Już wkrótce boczek w plastrach i pasztet babuni będziemy kupować na stacji benzynowej, a ryż i bagietkę – w aptece. Po świeżutkie ryby trzeba będzie pojechać do najbliższej kwiaciarni, miód i mąkę kupisz na basenie (ponoć największy wybór ma być na Stromej), paprykarz w puszce będzie do nabycia w każdym kinie, a nabiał – w najlepszych księgarniach. Chyba nie dokładnie to mieli na myśli autorzy tej zmiany... Co by się nie stało, do historii odchodzą niedziele przeznaczone na zakupy. Przynajmniej w takiej formie, jaką znamy dzisiaj. Ale czy zakaz handlu oznacza dla nas zakaz handlu? Wygląda na to, że wcale nie.
Z drugiej strony:
Można się śmiać z tej dobrej zmiany. Można sarkastycznie odnosić się do bardziej lub mniej udanej próby zakazania handlu w niedzielę. Ale zaśmiejcie się w twarz Pani Helenki, która spędzi wreszcie jeden dzień w tygodniu ze swoimi dziećmi. Spójrzcie z przekąsem na Pana Krzysia, który wszystkie niedzielne spacery po galerii obserwował przez tyle lat z taboretu przy kasie. Powiedzcie marchandiserowi z hipermarketu, że jego 12 godzin między półkami w każdą niedzielę jest niezbędne do życia Waszej rodziny i jego jest nieważna. Przecież zawsze można sobie znaleźć inną robotę, co nie?
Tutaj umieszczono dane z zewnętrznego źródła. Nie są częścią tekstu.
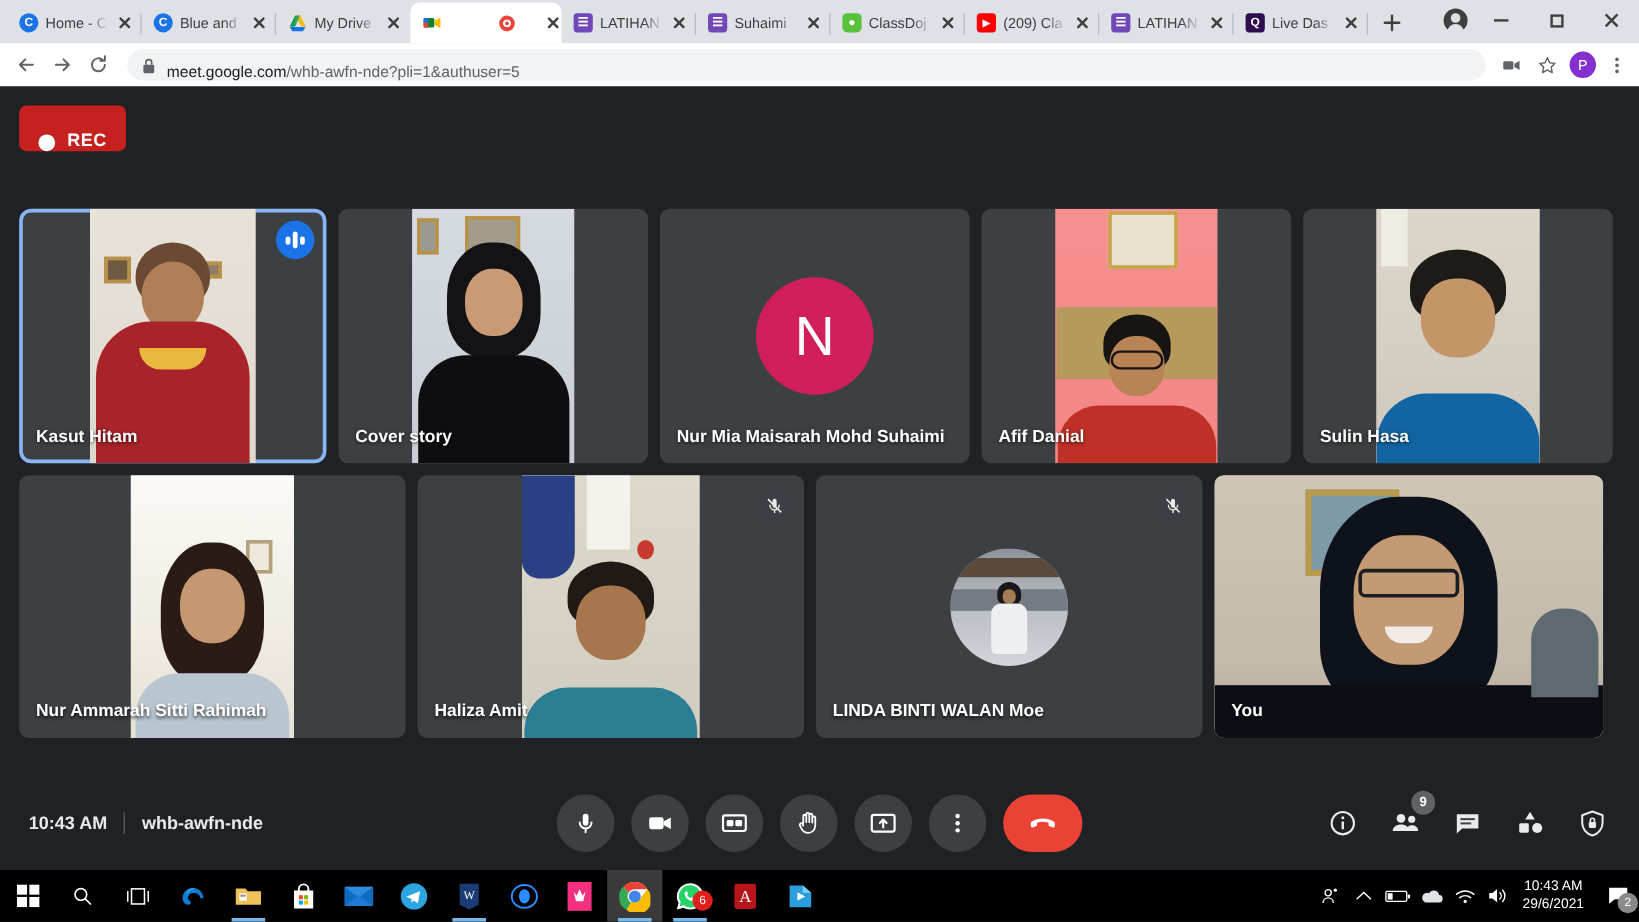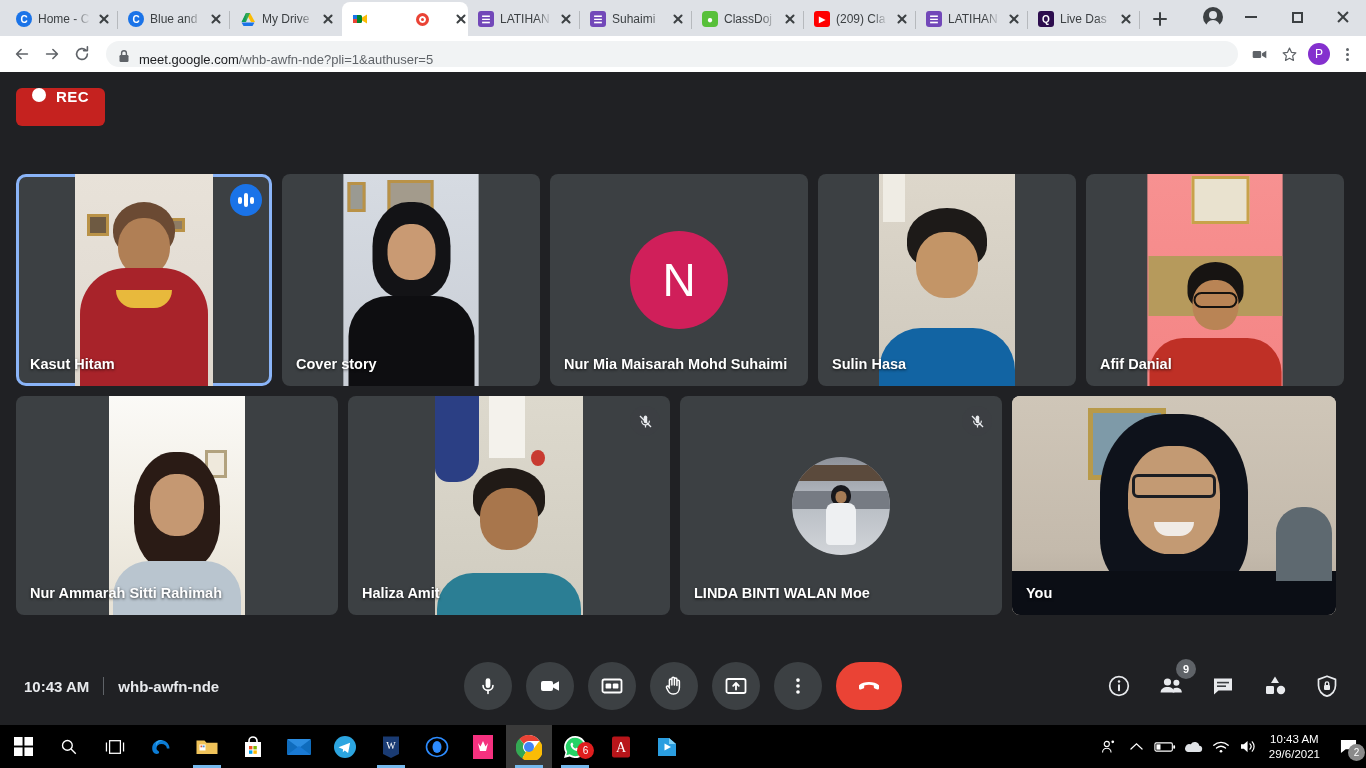--- a/index.html
+++ b/index.html
@@ -122,21 +122,21 @@
   .kebab i { width: 3px; height: 3px; border-radius: 50%; background: #5f6368; display: block; }
 
   
   .meet {
     position: absolute; left: 0; top: 72px; width: 1366px; height: 653px;
     background: #202124; overflow: hidden;
   }
   .recbadge {
     position: absolute; left: 16px; top: 16px; height: 38px;
     background: #c5221f; color: #fff; border-radius: 6px;
-    display: flex; align-items: flex-start; gap: 10px; padding: 0 16px;
+    display: flex; align-items: flex-end; gap: 10px; padding: 0 16px;
     font-size: 15px; font-weight: bold; letter-spacing: .4px;
   }
   .recbadge .dot { width: 14px; height: 14px; border-radius: 50%; background: #fff; }
 
   .grid { position: absolute; left: 16px; top: 102px; width: 1334px; }
   .row { display: flex; gap: 10px; margin-bottom: 10px; }
 
   .tile {
     position: relative; background: #3c4043; border-radius: 8px;
     overflow: hidden; flex: 0 0 auto;
@@ -443,43 +443,43 @@
         </div>
         <span class="name">Cover story</span>
       </div>
 
       <div class="tile row1" style="width:258px;">
         <div class="avatar-initial">N</div>
         <span class="name">Nur Mia Maisarah Mohd Suhaimi</span>
       </div>
 
       <div class="tile row1" style="width:258px;">
-        <div class="vid" style="width:136px;background:#d8d2c6;">
-          <div class="scene" style="background:linear-gradient(#ddd7cb,#cfc9bd);">
-            <div style="position:absolute;left:4px;top:0;width:22px;height:48px;background:#efece4;"></div>
-            <div style="position:absolute;left:50%;top:34px;transform:translateX(-50%);width:80px;height:62px;border-radius:50% 50% 40% 40%;background:#1d1a18;"></div>
-            <div style="position:absolute;left:50%;top:58px;transform:translateX(-50%);width:62px;height:66px;border-radius:46%;background:#c39567;"></div>
-            <div style="position:absolute;left:50%;bottom:0;transform:translateX(-50%);width:136px;height:58px;border-radius:42px 42px 0 0;background:#1264a3;"></div>
-          </div>
-        </div>
-        <span class="name">Sulin Hasa</span>
-      </div>
-
-      <div class="tile row1" style="width:258px;">
         <div class="vid" style="width:135px;background:#f58d8d;">
           <div class="scene" style="background:linear-gradient(#f79191,#f48585);">
             <div class="frameart" style="left:44px;top:2px;width:58px;height:48px;background:#e9e2cf;border-color:#c8a24a;"></div>
             <div style="position:absolute;left:50%;top:82px;transform:translateX(-50%);width:134px;height:60px;background:#b69a5c;"></div>
             <div style="position:absolute;left:50%;top:88px;transform:translateX(-50%);width:56px;height:48px;border-radius:50% 50% 36% 36%;background:#171412;"></div>
             <div style="position:absolute;left:50%;top:106px;transform:translateX(-50%);width:46px;height:50px;border-radius:46%;background:#b98455;"></div>
             <div style="position:absolute;left:50%;top:118px;transform:translateX(-50%);width:44px;height:16px;border:2.5px solid #15120f;border-radius:9px;"></div>
             <div style="position:absolute;left:50%;bottom:0;transform:translateX(-50%);width:132px;height:48px;border-radius:34px 34px 0 0;background:#bf3026;"></div>
           </div>
         </div>
         <span class="name">Afif Danial</span>
+      </div>
+
+      <div class="tile row1" style="width:258px;">
+        <div class="vid" style="width:136px;background:#d8d2c6;">
+          <div class="scene" style="background:linear-gradient(#ddd7cb,#cfc9bd);">
+            <div style="position:absolute;left:4px;top:0;width:22px;height:48px;background:#efece4;"></div>
+            <div style="position:absolute;left:50%;top:34px;transform:translateX(-50%);width:80px;height:62px;border-radius:50% 50% 40% 40%;background:#1d1a18;"></div>
+            <div style="position:absolute;left:50%;top:58px;transform:translateX(-50%);width:62px;height:66px;border-radius:46%;background:#c39567;"></div>
+            <div style="position:absolute;left:50%;bottom:0;transform:translateX(-50%);width:136px;height:58px;border-radius:42px 42px 0 0;background:#1264a3;"></div>
+          </div>
+        </div>
+        <span class="name">Sulin Hasa</span>
       </div>
     </div>
 
     <div class="row">
 
       <div class="tile row2" style="width:322px;text-align:right;">
         <div class="vid" style="width:136px;background:#f2efe8;">
           <div class="scene" style="background:linear-gradient(#fbfaf7 0%,#f0ece2 60%,#e6e1d5 100%);">
             <div class="frameart" style="left:96px;top:54px;width:22px;height:28px;background:#efe9dc;border-color:#b2a27e;"></div>
             <div style="position:absolute;left:50%;top:56px;transform:translateX(-50%);width:86px;height:118px;border-radius:46% 46% 40% 40%;background:#2a1b15;"></div>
Handel w niedzielę to nie tylko zabieranie życia rodzinnego ludziom. To zupełnie zbędny luksus, bez którego świat się nie zawali, Polska nie zbankrutuje a żadna cywilizacja nie legnie w gruzach. Żaden meteoryt nie uderzy nagle w Białystok tylko dlatego, że nie kupisz kiełbasy w galerii handlowej. Nie nastąpi globalne ochłodzenie, nie wciągnie nas czarna dziura, nie zabraknie internetu.
Może będzie trochę więcej ludzi na dziale monopolowym stacji benzynowej, może faktycznie w Empiku zaczną sprzedawać masło – ale nie mówmy o patologiach. Dziś też można na stacji kupić kiełbasę i nikt nie robi z tego awantury. Zakaz handlu w niedzielę przyniesie z pewnością więcej dobrego, niż złego – możemy być o to spokojni.